### [YOUR ASSIGNMENT]
There is a line containing "Blue Rose Quartz 9x13mm" in the entries below. Repeat that line and every line after it exactly, and nothing more.

### [DATASET EXTRACT]
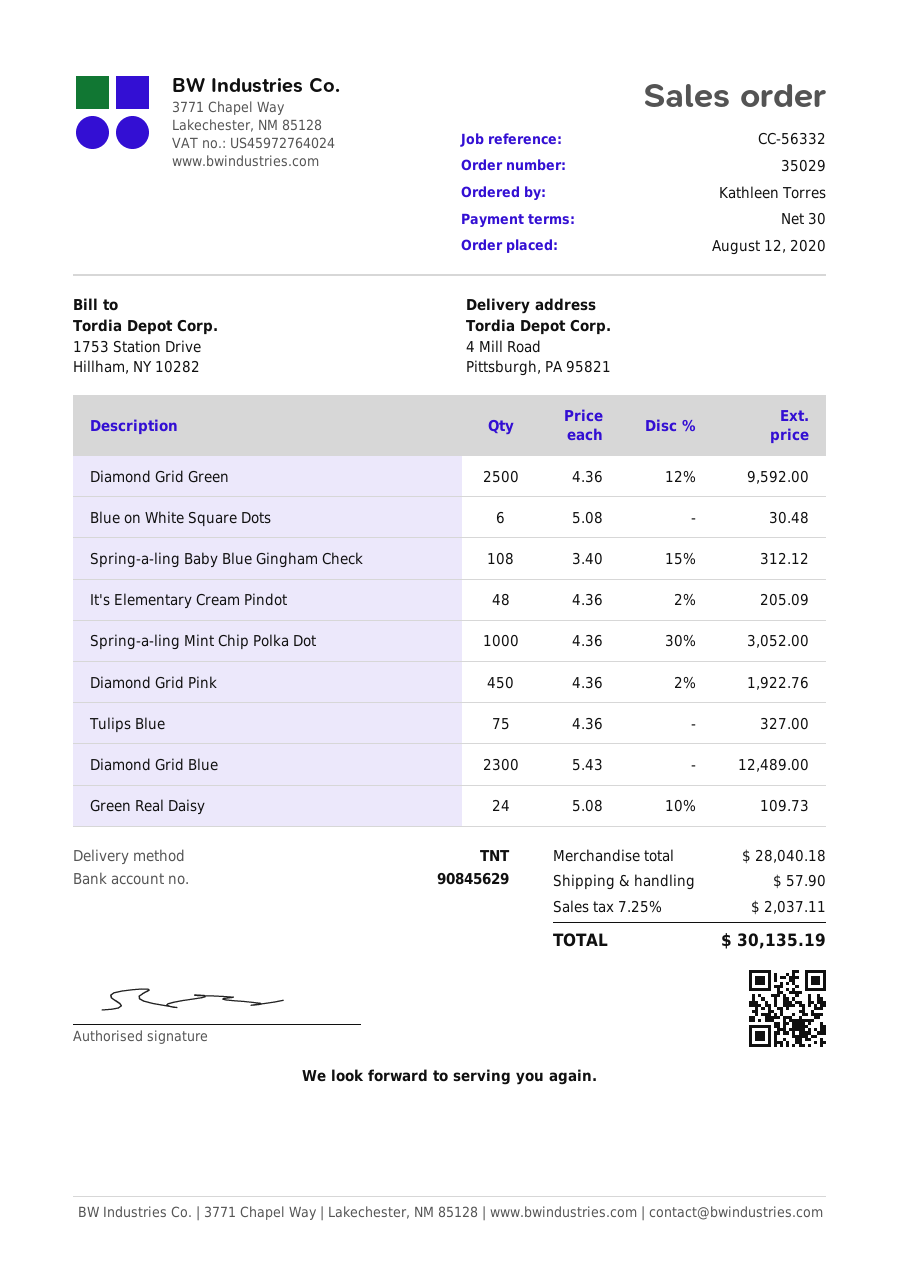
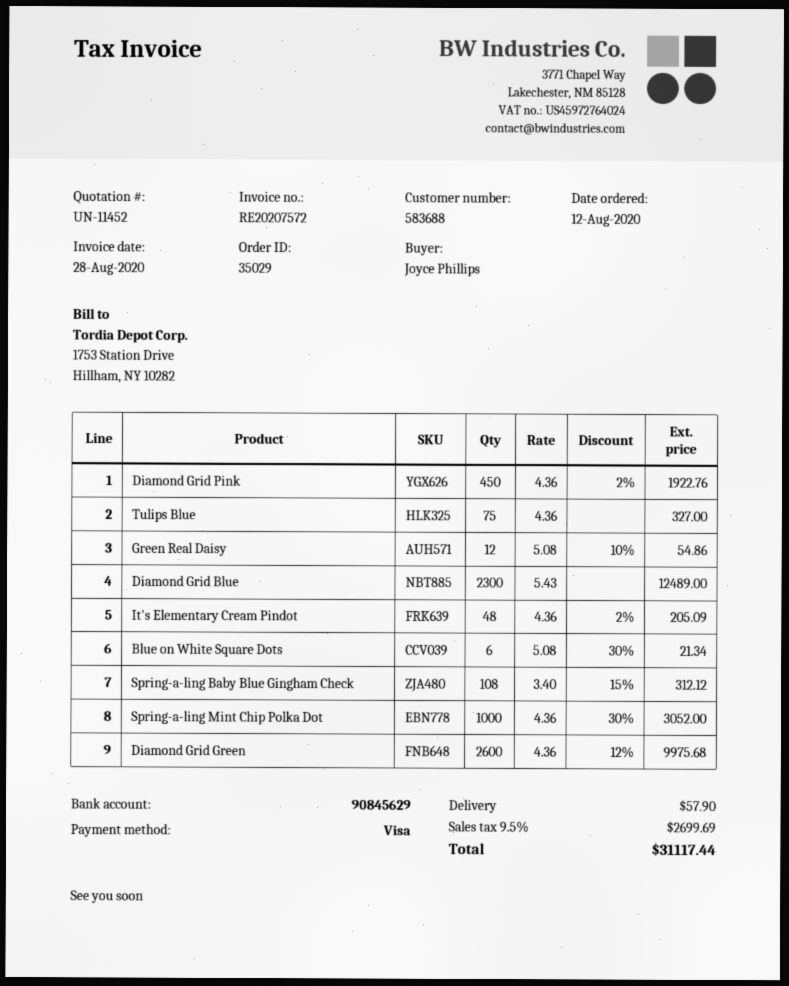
ordered by: Kathleen Torres -> Joyce Phillips
Diamond Grid Green: 2500 x 4.36 - 12% = 9592.00 -> 2600 x 4.36 - 12% = 9975.68
Blue on White Square Dots: 6 x 5.08 = 30.48 -> 6 x 5.08 - 30% = 21.34
Green Real Daisy: 24 x 5.08 - 10% = 109.73 -> 12 x 5.08 - 10% = 54.86
tax: 7.25% = 2037.11 -> 9.5% = 2699.69
total: 30135.19 -> 31117.44

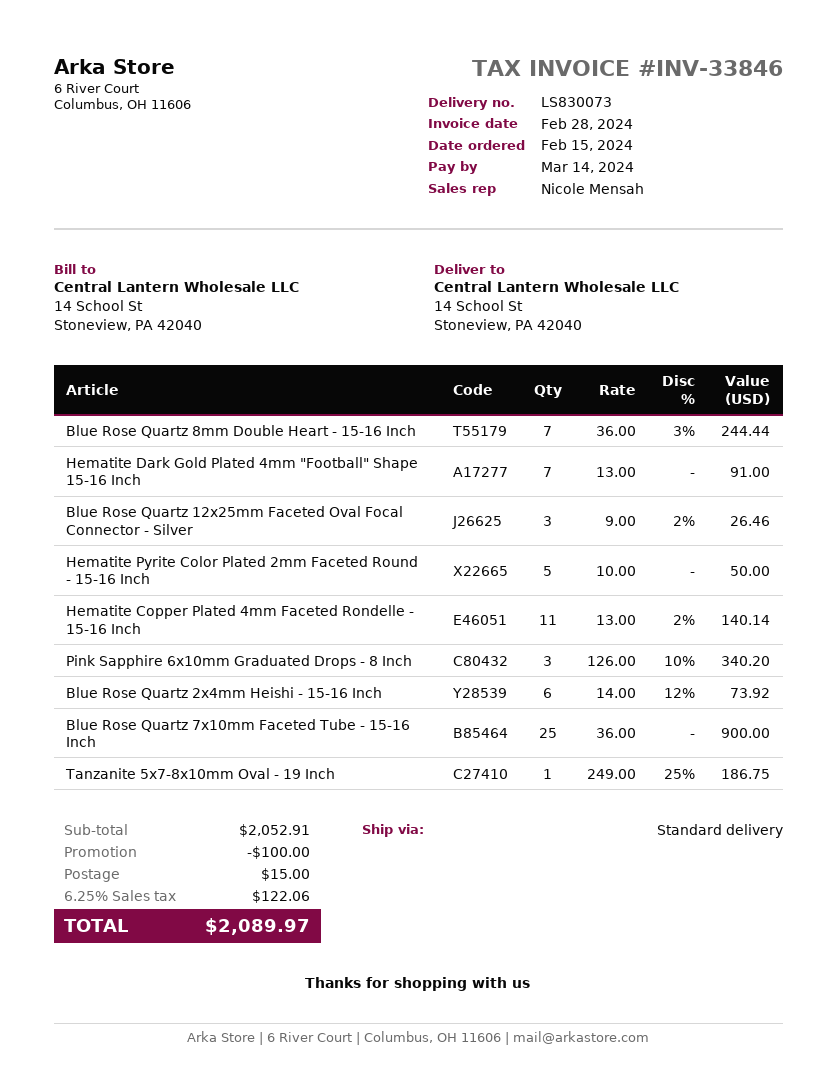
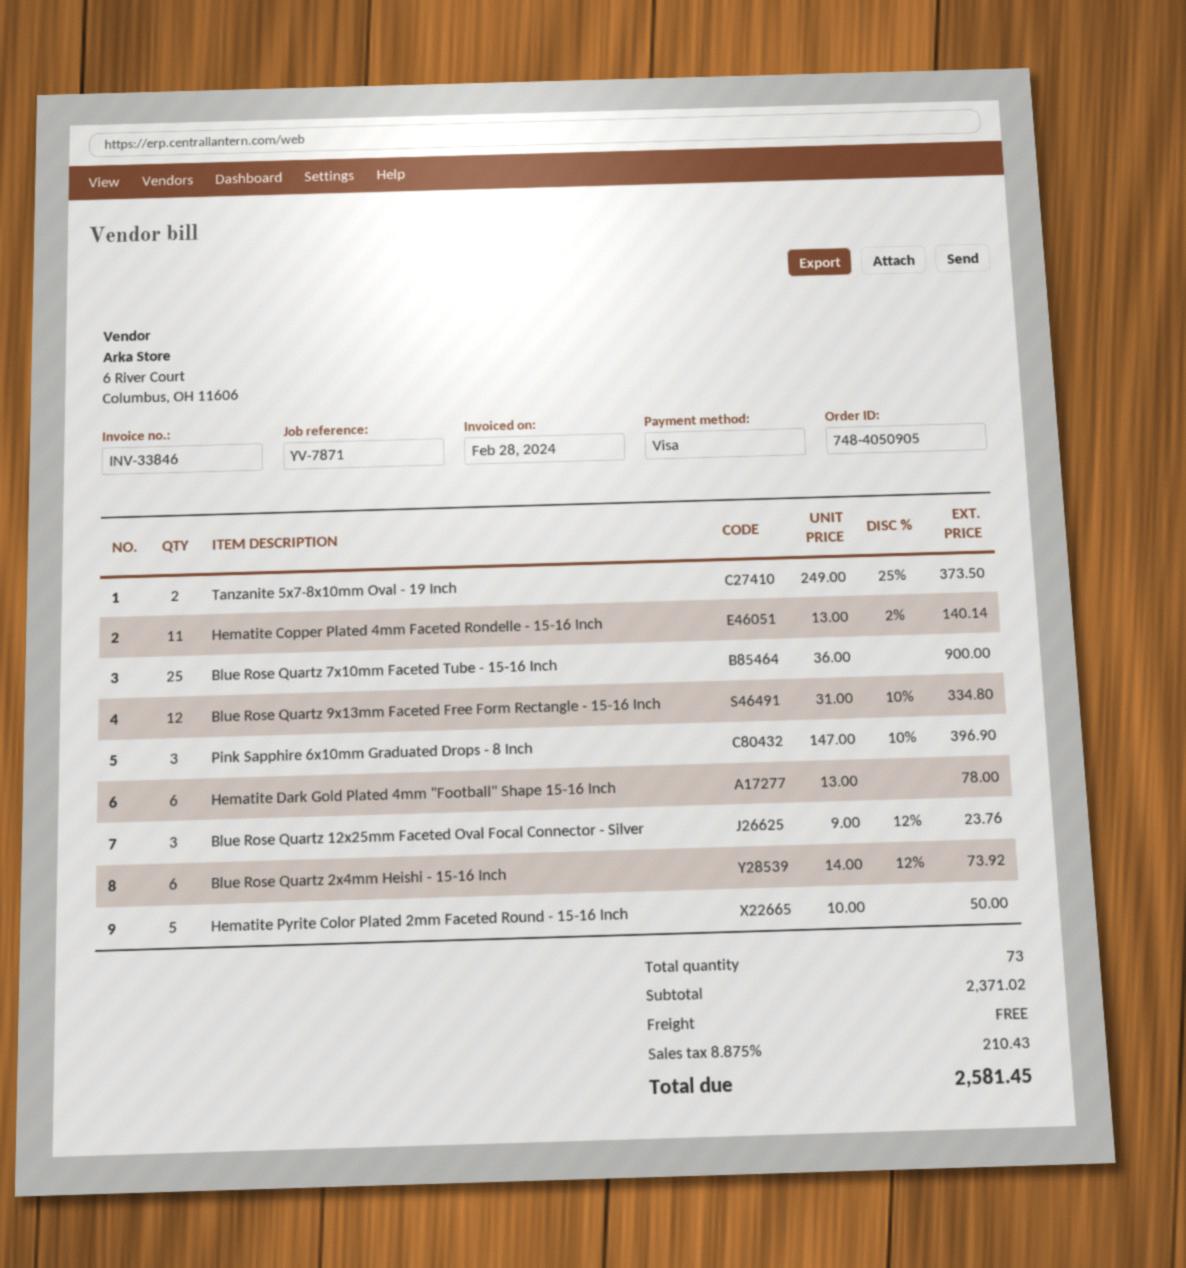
Blue Rose Quartz 8mm Double Heart - 15-16 Inch: 7 x 36.00 - 3% = 244.44 -> none
Hematite Dark Gold Plated 4mm "Football" Shape 15-16 Inch: 7 x 13.00 = 91.00 -> 6 x 13.00 = 78.00
Blue Rose Quartz 12x25mm Faceted Oval Focal Connector - Silver: 3 x 9.00 - 2% = 26.46 -> 3 x 9.00 - 12% = 23.76
Pink Sapphire 6x10mm Graduated Drops - 8 Inch: 3 x 126.00 - 10% = 340.20 -> 3 x 147.00 - 10% = 396.90
Tanzanite 5x7-8x10mm Oval - 19 Inch: 1 x 249.00 - 25% = 186.75 -> 2 x 249.00 - 25% = 373.50
Blue Rose Quartz 9x13mm Faceted Free Form Rectangle - 15-16 Inch: none -> 12 x 31.00 - 10% = 334.80
subtotal: 2052.91 -> 2371.02
discount: 100.00 -> none
shipping: 15.00 -> 0.00
tax: 6.25% = 122.06 -> 8.875% = 210.43
total: 2089.97 -> 2581.45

### [SOLVED EXERCISE]
Blue Rose Quartz 9x13mm Faceted Free Form Rectangle - 15-16 Inch: none -> 12 x 31.00 - 10% = 334.80
subtotal: 2052.91 -> 2371.02
discount: 100.00 -> none
shipping: 15.00 -> 0.00
tax: 6.25% = 122.06 -> 8.875% = 210.43
total: 2089.97 -> 2581.45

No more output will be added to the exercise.